As expected, because the study was limited to people who had never smoked, the researchers did not find any mutations that were previously associated with direct exposure to tobacco. In addition, they did not find these characteristics in 62 patients exposed to second-hand smoke. However, in view of the small sample size of the study, the degree of exposure has also changed greatly, so further research is needed to confirm this.
Lung cancer in never-smokers is caused by genetic mutations accumulated in natural processes in the body
Not only that, genome analysis also revealed three new molecular subtypes of lung cancer in never-smokers, and researchers named them based on the level of tumor genome changes.
The “piano” (musical term: weak) subtype has the least mutations. It seems to be related to the activation of stem cells. Tumors of this subtype grow very slowly, often take many years, and are difficult to treat because it may have many different Drive mutations.
The “mezzo-forte” (music term: mid-strong) subtype has specific chromosomal changes and mutations in the growth factor receptor gene EGFR, which is a common type of mutation in lung cancer and shows faster tumor growth.
The “forte” (musical term: strong) subtype exhibits a genome-wide doubling, which is a genomic change often seen in smokers’ lung cancer. Tumors of this subtype also grow very rapidly.
Genomic analysis reveals three molecular subtypes of lung cancer in never-smokers
The corresponding author of this study and epidemiologist Dr. Maria Teresa Landi said: “What we see is that there are different subtypes of lung cancer among never-smokers, and they have different molecular characteristics and evolutionary processes. In the future, we It may be possible to perform different treatments based on these subtypes.”
More importantly, the findings of this study will guide the development of treatment methods for the prevention of lung cancer in never-smokers. For example, the slow-developing piano subtype can provide clinicians with a window of opportunity to detect these tumors early, because these tumors are not easy to treat. In contrast, the rapidly evolving mezzo-forte and forte subtypes have only a few major driver mutations, indicating that these tumors can be identified by a single biopsy and can benefit from targeted therapy.
Prevention and targeted treatment based on the molecular characteristics of these subtypes
Dr.

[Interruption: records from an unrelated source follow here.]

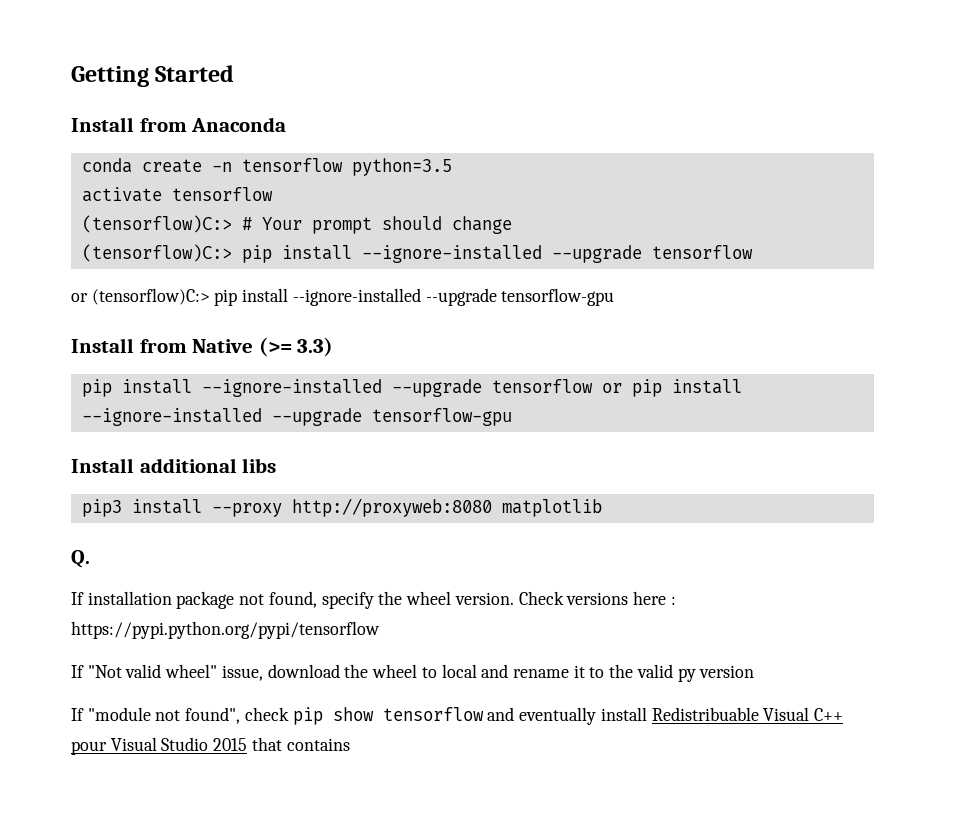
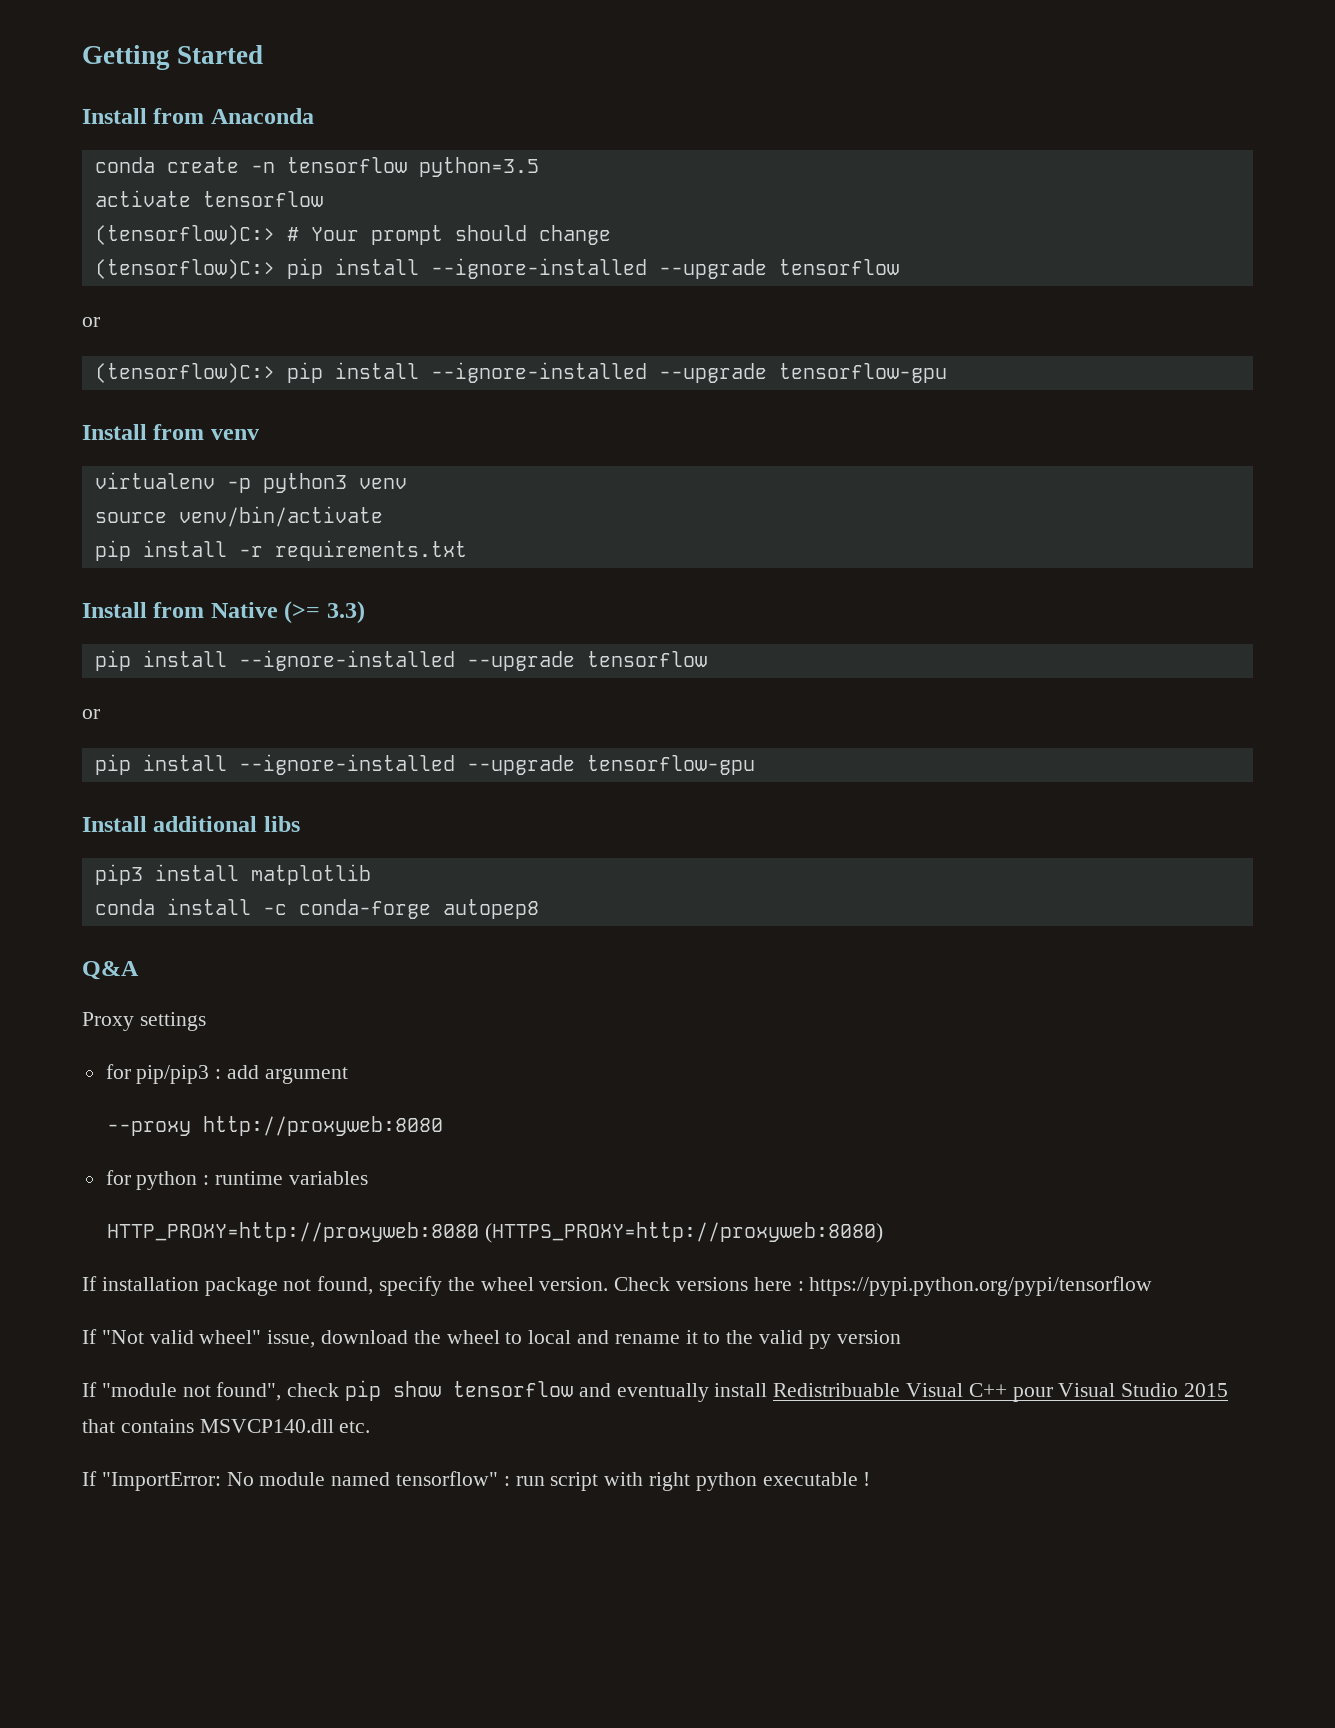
(88, 297) none -> (100, 322) //
(615, 297) none -> [82,424,259,440] [94,472,407,493] [94,506,383,527] [94,540,467,561] // Install from venv // virtualenv -p python3 venv // source venv/bin/activate // pip install -r requirements.txt
[601,383,622,393] or -> [82,709,100,719] // or //
[211,498,602,517] [71,550,90,568] --proxy http://proxyweb:8080 matplotlib // Q. -> [250,864,371,885] [94,898,539,919] [82,961,139,980] [82,1012,206,1031] [105,1064,348,1084] [107,1116,444,1136] [105,1170,368,1190] [107,1222,884,1243] matplotlib // conda install -c conda-forge autopep8 // Q&A // Proxy settings // for pip/pip3 : add argument // --proxy http://proxyweb:8080 // for python : runtime variables // HTTP_PROXY=http://proxyweb:8080 (HTTPS_PROXY=http://proxyweb:8080)
(350, 744) none -> [199,1419,371,1433] [82,1471,871,1491] MSVCP140.dll etc. // If "ImportError: No module named tensorflow" : run script with right python executable !

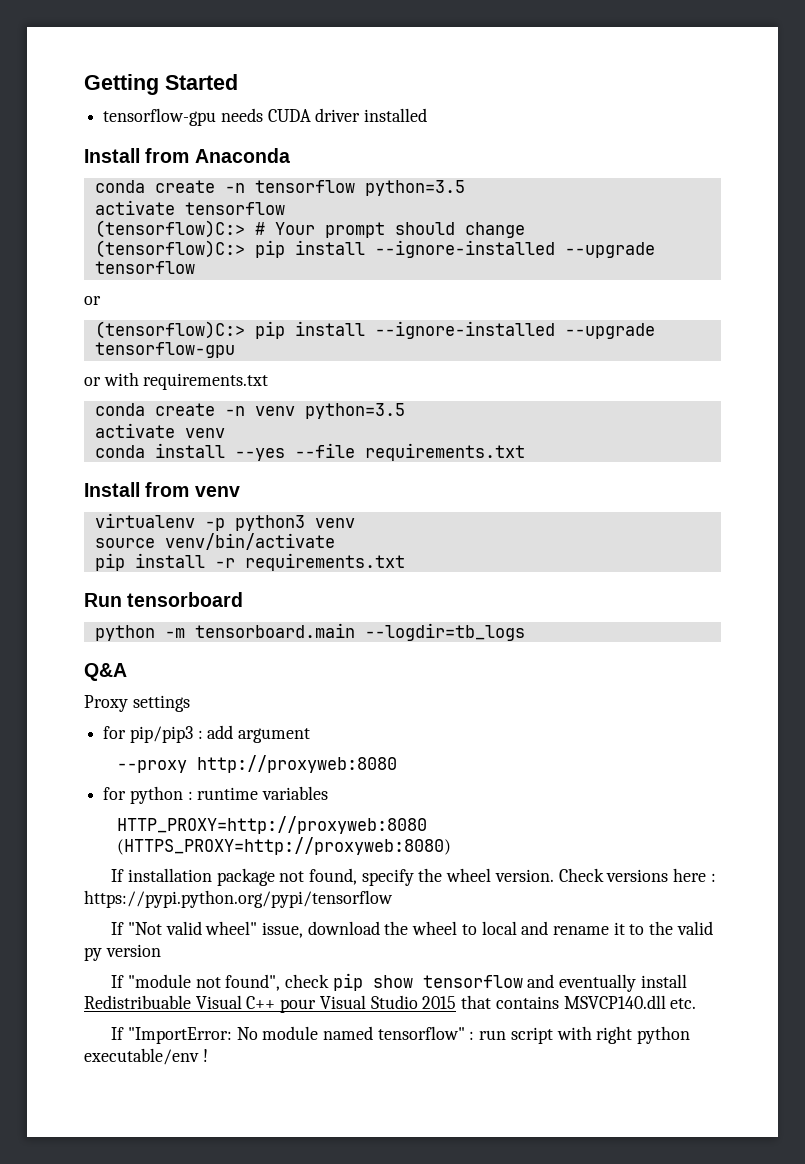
(264, 54) none -> [103,108,428,126] // tensorflow-gpu needs CUDA driver installed
(947, 373) none -> [84,372,269,390] [94,403,405,419] [94,423,225,438] [94,443,525,461] // or with requirements.txt // conda create -n venv python=3.5 // activate venv // conda install --yes --file requirements.txt
[82,601,365,624] [94,650,707,671] [82,709,100,719] [94,754,755,775] [82,816,300,832] [94,864,371,885] [94,898,539,919] Install from Native (>= 3.3) // pip install --ignore-installed --upgrade tensorflow // or // pip install --ignore-installed --upgrade tensorflow-gpu // Install additional libs // pip3 install matplotlib // conda install -c conda-forge autopep8 -> [84,592,244,607] [94,623,525,641] Run tensorboard // python -m tensorboard.main --logdir=tb_logs
[762,1472,858,1486] executable -> [84,1048,199,1065] executable/env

Maria Teresa Landi said that the future research direction is to expand the research sample to cover people of different ethnic backgrounds and geographic locations, and have a good description of its history of exposure to lung cancer risk factors. He said: “We are just beginning to understand how these tumors have evolved, and our analysis shows that there is heterogeneity and diversity in lung cancer among people who have never smoked.”